[Work to complete]
In the entries that follow, find the word "Moth" and report each line it is on.
═══ Material for this task
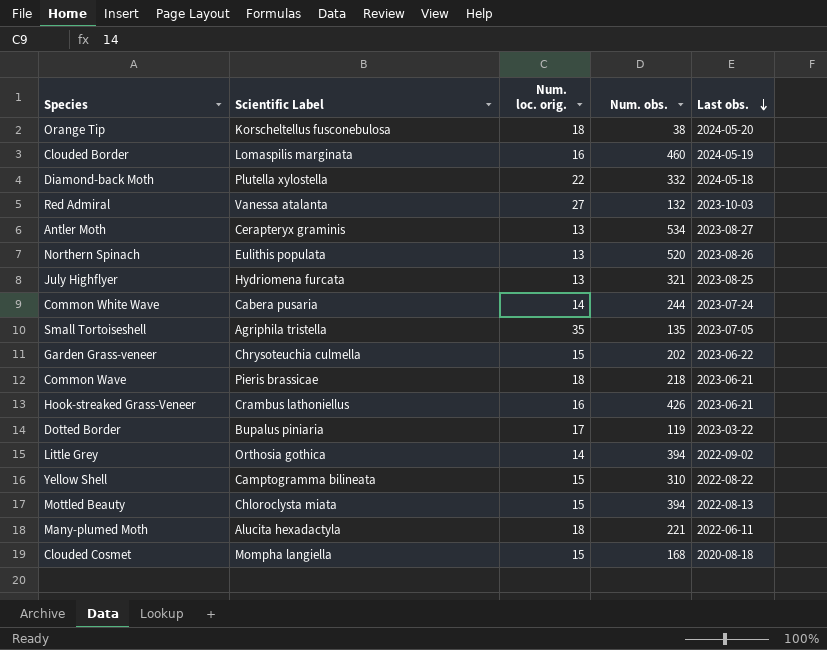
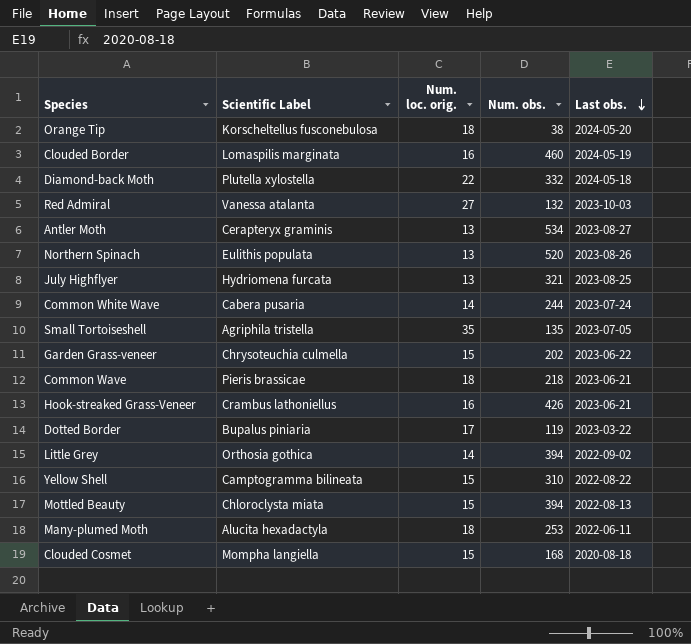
Many-plumed Moth | Num. obs.: 221 -> 253

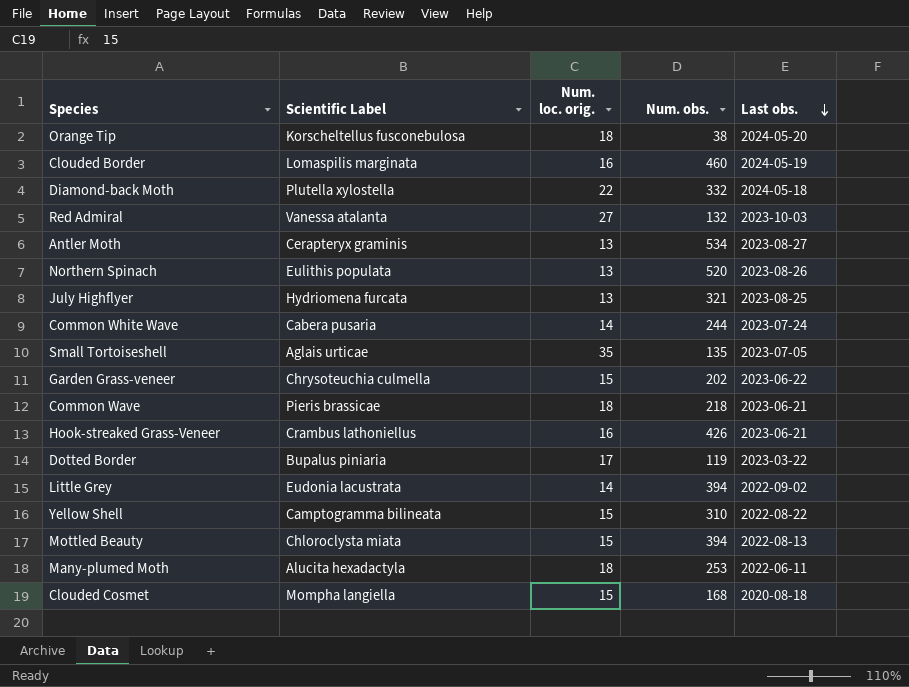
Small Tortoiseshell | Scientific Label: Agriphila tristella -> Aglais urticae
Little Grey | Scientific Label: Orthosia gothica -> Eudonia lacustrata

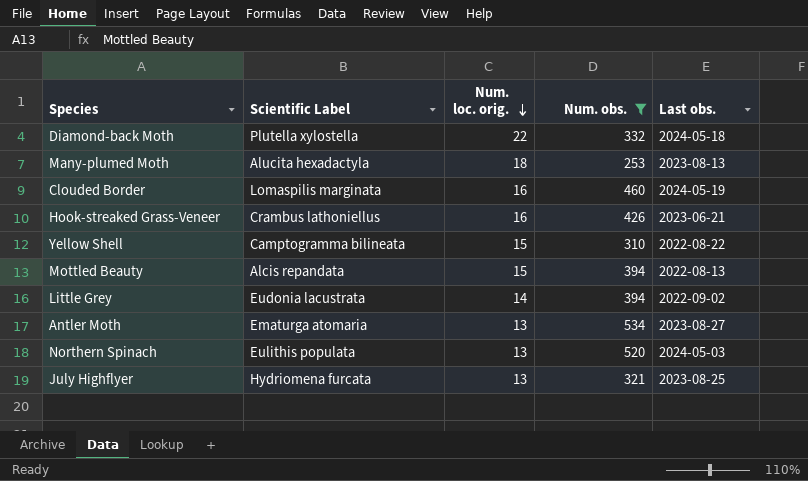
filter: none -> Num. obs. >= 253
row order: Last obs. descending -> Num. loc. orig. descending
Many-plumed Moth | Last obs.: 2022-06-11 -> 2023-08-13
Mottled Beauty | Scientific Label: Chloroclysta miata -> Alcis repandata
Antler Moth | Scientific Label: Cerapteryx graminis -> Ematurga atomaria
Northern Spinach | Last obs.: 2023-08-26 -> 2024-05-03

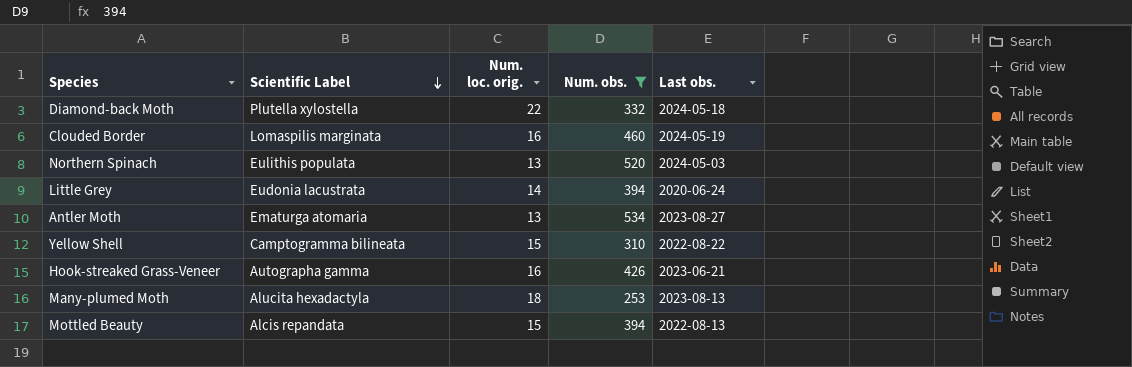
row order: Num. loc. orig. descending -> Scientific Label descending
row July Highflyer: Hydriomena furcata | 13 | 321 | 2023-08-25 -> none
Little Grey | Last obs.: 2022-09-02 -> 2020-06-24
Hook-streaked Grass-Veneer | Scientific Label: Crambus lathoniellus -> Autographa gamma

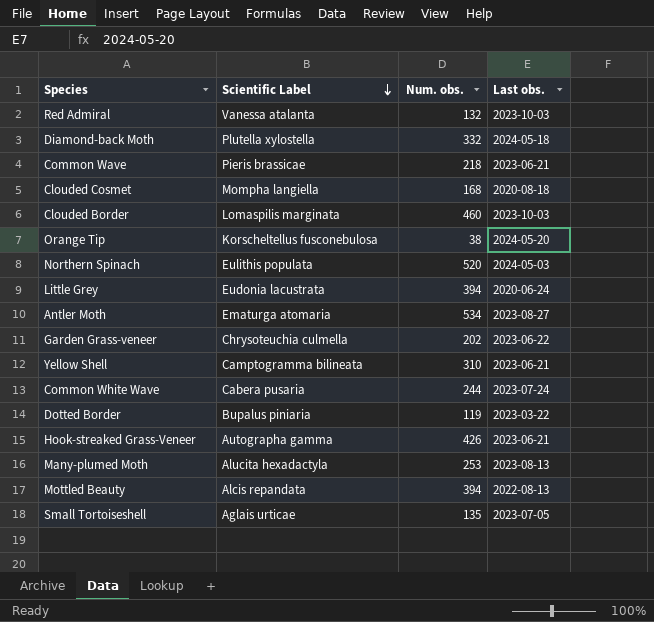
filter: Num. obs. >= 253 -> none
column Num. loc. orig. | position: 3 -> none
Clouded Border | Last obs.: 2024-05-19 -> 2023-10-03
Yellow Shell | Last obs.: 2022-08-22 -> 2023-06-21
══════
[Answer section]
Many-plumed Moth | Num. obs.: 221 -> 253
Many-plumed Moth | Last obs.: 2022-06-11 -> 2023-08-13
Antler Moth | Scientific Label: Cerapteryx graminis -> Ematurga atomaria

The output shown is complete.